The borders of the Roman Empire around 117AD can be found on this repository. I’ll be using only a small subset of the data to keep down computational and memory load.

links <- 'https://raw.githubusercontent.com/AWMC/geodata/master/Cultural-Data/political_shading/roman_empire_ce_117_extent/roman_empire_ce_117_extent.geojson'
download.file(links, destfile='roman_empire.geojson')

borders <- sf::st_read('./roman_empire.geojson', quiet=T)|> st_as_sf()

# filtered version to make the data computable
borders <- borders |> filter(OBJECTID < 18)
roads <- cawd::darmc.roman.roads.major.sp |> st_as_sf()

numbers <- st_intersects(roads, borders) |> 
  as.data.frame() |> 
  dplyr::select(row.id) |> 
  pull() |> 
  unique()

roads <- roads |> filter(is.element(row_number(), numbers))
ggplot() + geom_sf(data=borders) + 
  geom_sf(data=roads, color='blue')

Import and filter nightlight density

  • The following has to be run only once to recreate the nightlights data. The nightlights file is from the VNL dataset as linked to above, and saved locally.
# load the raster dataset
raster_data <- raster("./nightlights/VNL_v21_npp_2014_global_vcmslcfg_c202205302300.average_masked.dat.tif")
# Crop the dataset:
raster_data <- crop(x = raster_data, y = borders)
# Or
#raster_data <- crop(x = raster_data, y = extent(borders))
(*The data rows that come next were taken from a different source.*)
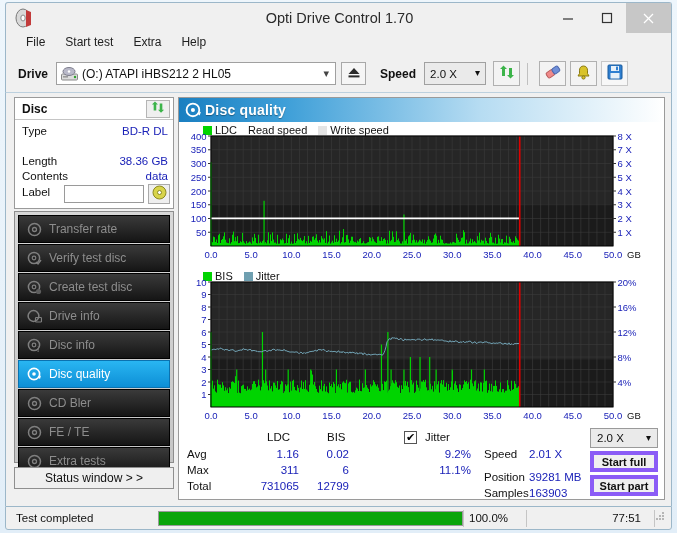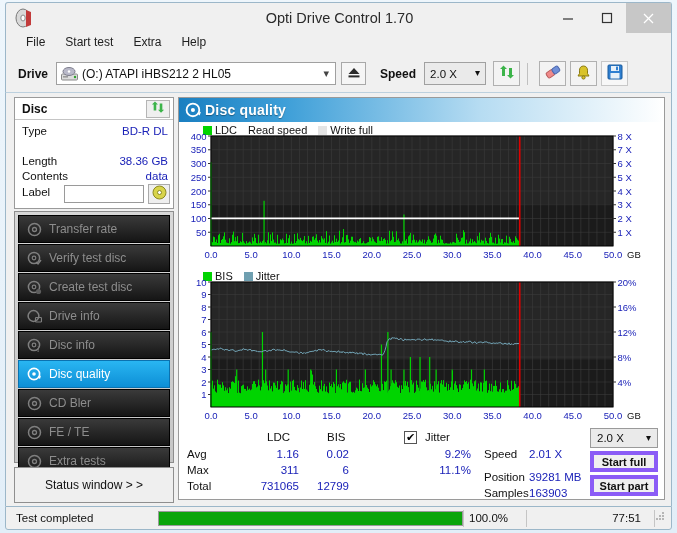"Write full" span { text: full -> speed }
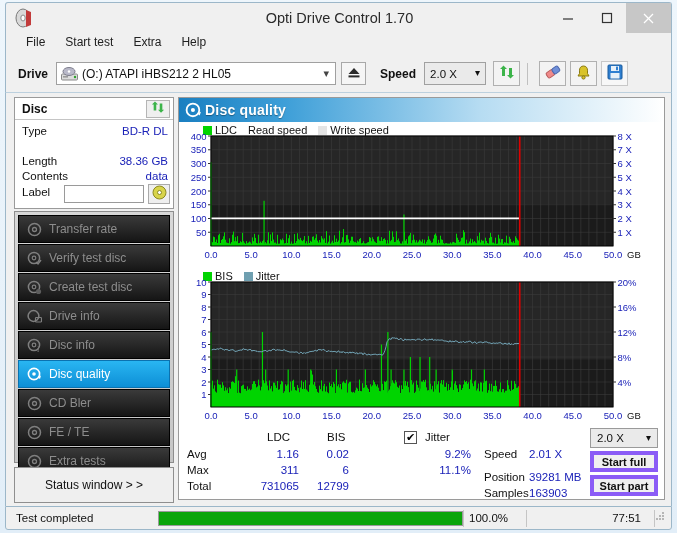"Status window > >" .statuswin { height: 36px -> 22px }
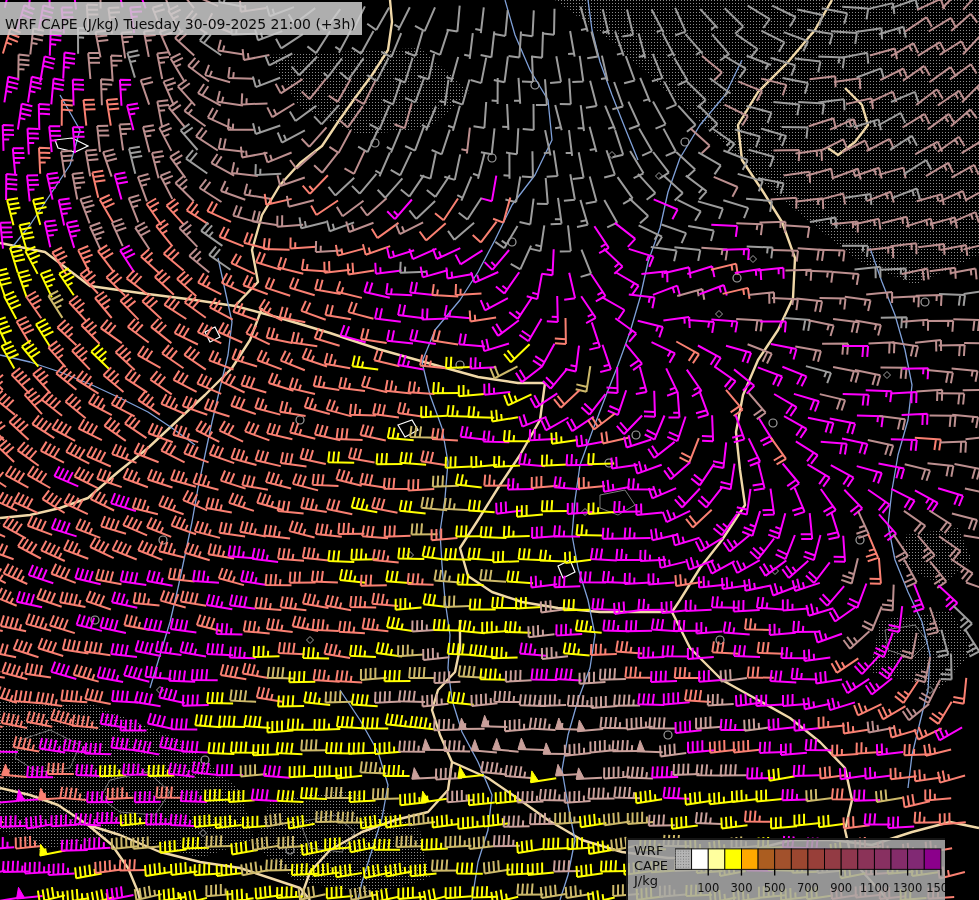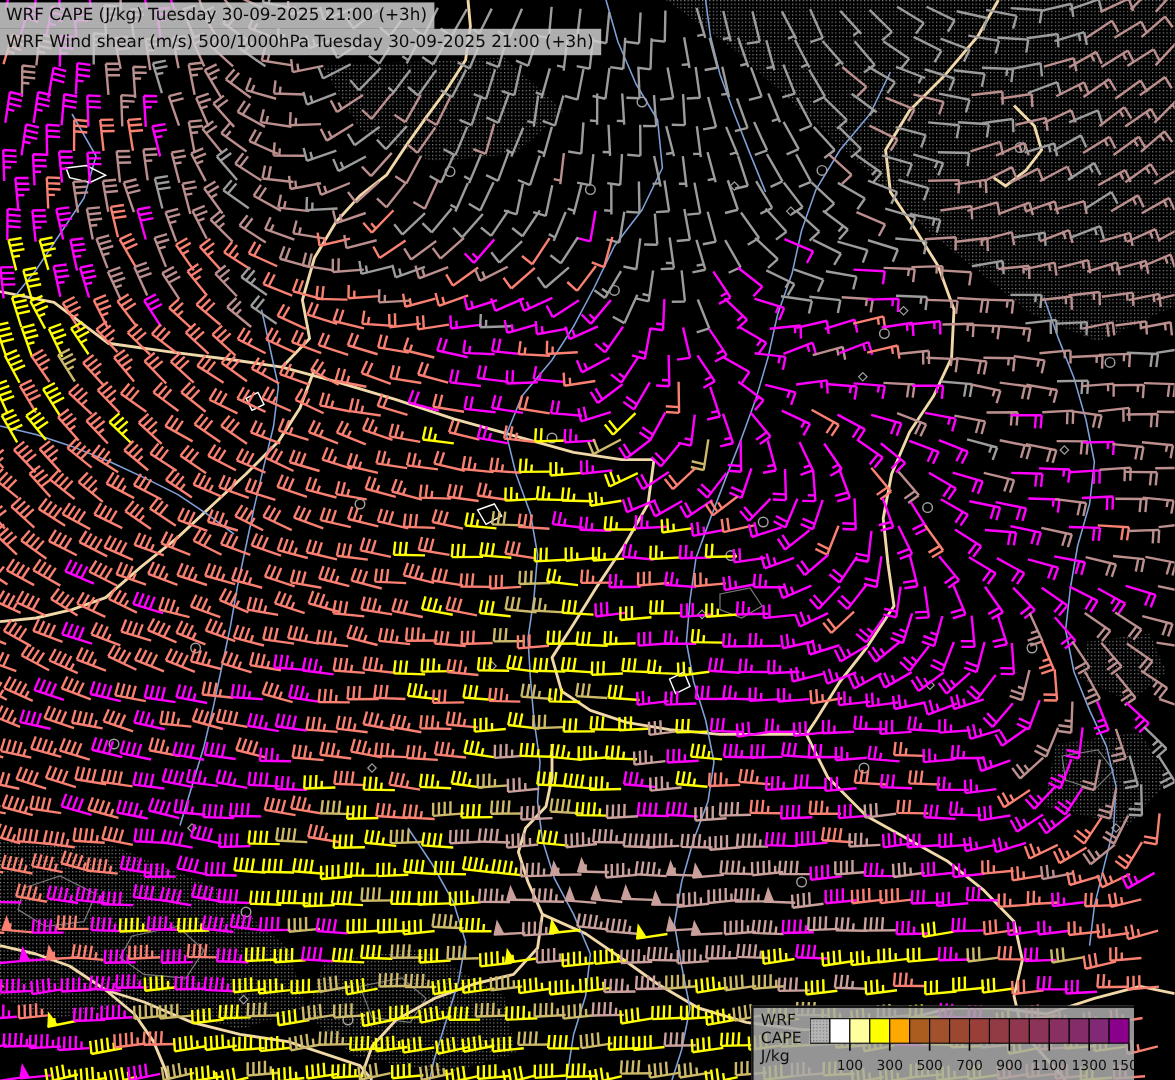"WRF CAPE (J/kg) Tuesday 30-09-2025" .tline { padding: 3px 6px 2px 5px -> 14px 6px 2px 5px }
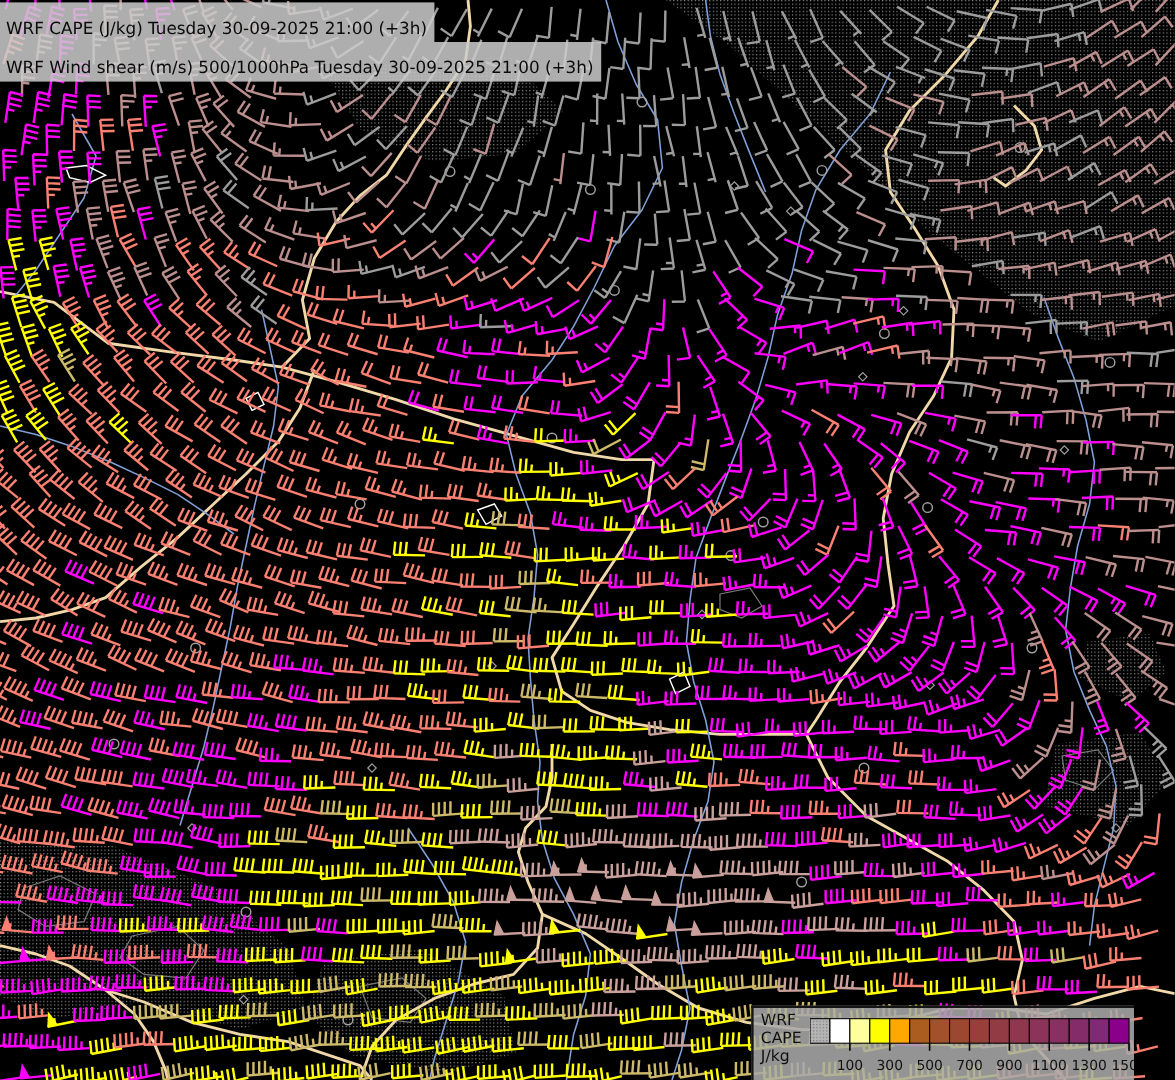"WRF Wind shear (m/s) 500/1000hPa" div.tline { html: <div>WRF Wind shear (m/s) 500/1000hPa Tuesday 30-09-2025 21:00 (+3h)</div> -> none }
# Limit the max light intensity
raster_data <- raster_data |> clamp(upper = 50)
# Crop the data:
#raster_data <- raster::mask(raster_data, 
#                                 mask = as_Spatial(st_bbox(borders) |> st_as_sfc()))
# Or:
raster_data <- raster::mask(raster_data ,mask=borders)

# Write output
writeRaster(raster_data, "./nightlights/nightlights_re.tif", overwrite=TRUE)

We can now use the imported file:

raster_data <- raster::raster("./nightlights/nightlights_re.tif")
crs <- raster_data@crs
plot(raster_data, col = gray.colors(100))

Compute nightlight density per 0.5x0.5

Now, we can set out to compute the nightlight density per 0.5x0.5 latitude x longitude area.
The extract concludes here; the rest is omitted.